English actor Joe Alwyn has said he refuses to “feed” the curiosity surrounding his relationship with Taylor Swift.

London-born Alwyn gained recognition after starring in war drama Billy Lynn’s Long Halftime Walk in 2016.

Speaking to The Guardian about his relationship with the Grammy winner, Alwyn said: “It’s just not for other people.

“I don’t know how best to talk about it. I mean, I’m aware of people’s… of that size of interest, and that world existing.

“It’s just not something I particularly care about, or have much interest in feeding, I guess, because the more it’s fed, the more you are opening a gate for intrusion.”

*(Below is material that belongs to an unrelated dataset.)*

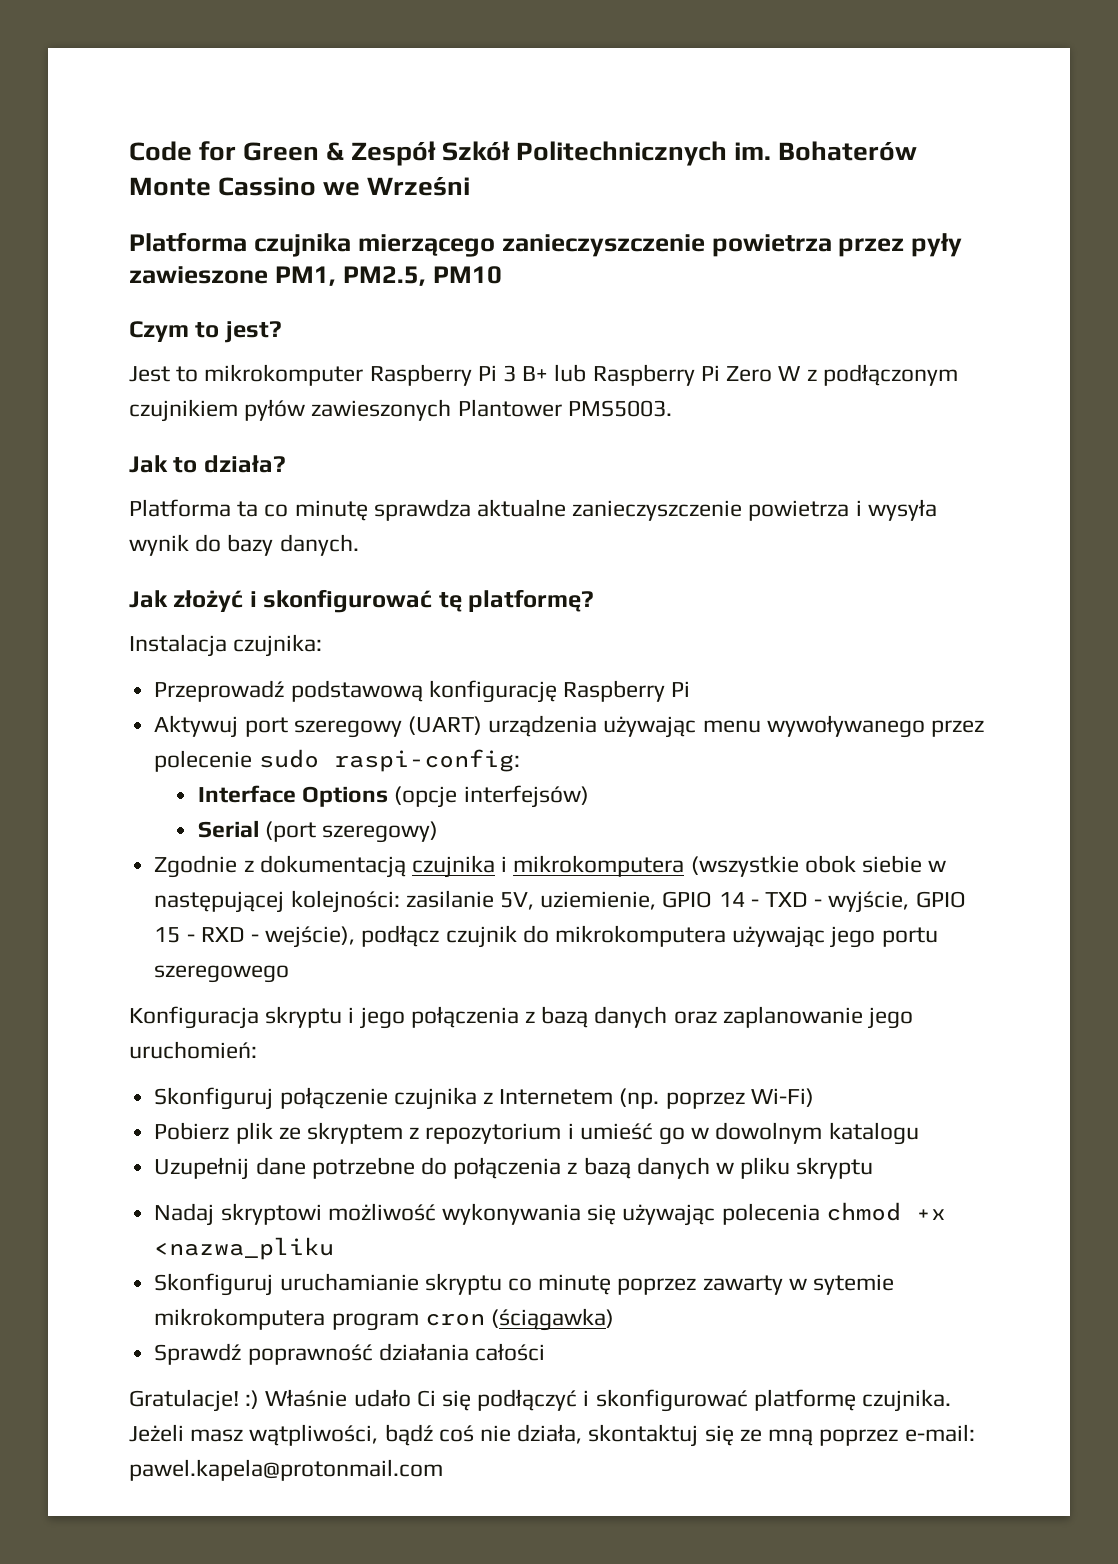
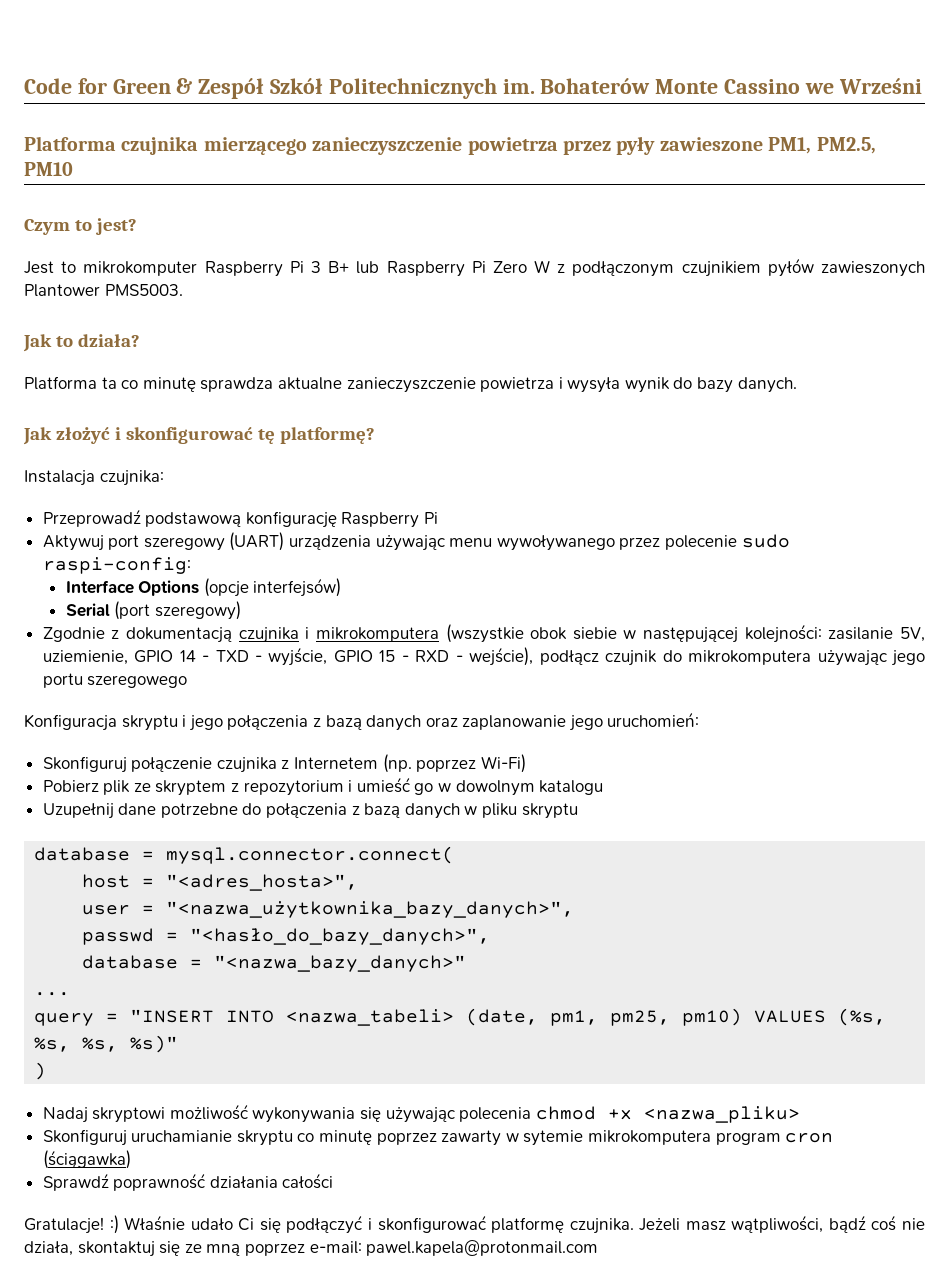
(874, 1168) none -> [34,846,455,864] [82,874,359,891] [82,901,575,918] [82,928,491,945] [82,955,467,972] [34,992,71,996] [34,1008,887,1026] [34,1035,179,1053] [34,1062,47,1080] // database = mysql.connector.connect( // host = "<adres_hosta>", // user = "<nazwa_użytkownika_bazy_danych>", // passwd = "<hasło_do_bazy_danych>", // database = "<nazwa_bazy_danych>" // ... // query = "INSERT INTO <nazwa_tabeli> (date, pm1, pm25, pm10) VALUES (%s, %s, %s, %s)" // )
[154,1237,335,1260] <nazwa_pliku -> [643,1106,800,1123] <nazwa_pliku>

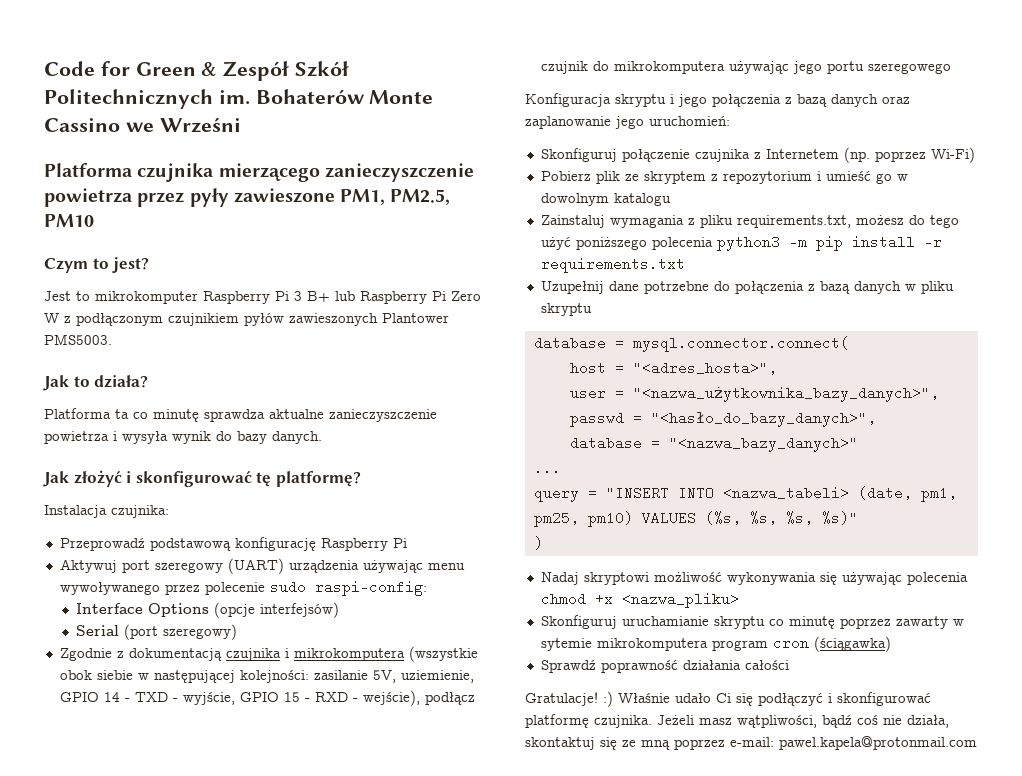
(604, 787) none -> [540,215,959,228] [540,235,942,251] [540,257,685,273] // Zainstaluj wymagania z pliku requirements.txt, możesz do tego użyć poniższego polecenia python3 -m pip install -r requirements.txt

He went on: “I think that’s just my response to a culture that has this increasing expectation that everything is going to be given.

“If you don’t post about the way you make your coffee in the morning, or if you don’t let someone take a picture when you walk out of your front door, is that being private? I don’t know if it is.

“So I just don’t really feed that.

“There are more interesting things to talk about and I just think it feeds into a weird part of the culture that I’m not really interested in being a part of.”

Alwyn worked with Swift, 32, on her eighth studio album Folklore, writing under the pseudonym William Bowery.

The collaborative work resulted in the album of the year Grammy in 2021, which Alwyn described as “a ridiculous bonus”.

Taylor Swift
Joe Alwyn has worked with girlfriend Taylor Swift on two of her albums (Isabel Infantes/PA)

Alwyn, 31, who stars as Nick in the upcoming BBC adaptation of Sally Rooney’s Conversations With Friends, also co-wrote a number of songs on Swift’s follow-up album Evermore.

He said the opportunity to work with Swift “was a surreal bonus of lockdown”.

Speaking about the experience, Alwyn added: “It wasn’t like, ‘It’s five o’clock, it’s time to try and write a song together’.

“It came about from messing around on a piano, and singing badly, then being overheard, and being, like, ‘Let’s see what happens if we get to the end of it together’.

“I mean fun is such a stupid word, but it was a lot of fun.

“And it was never a work thing, or a ‘Let’s try and do this because we’re going to put this out’ thing.

“It was just like baking sourdough in lockdown.”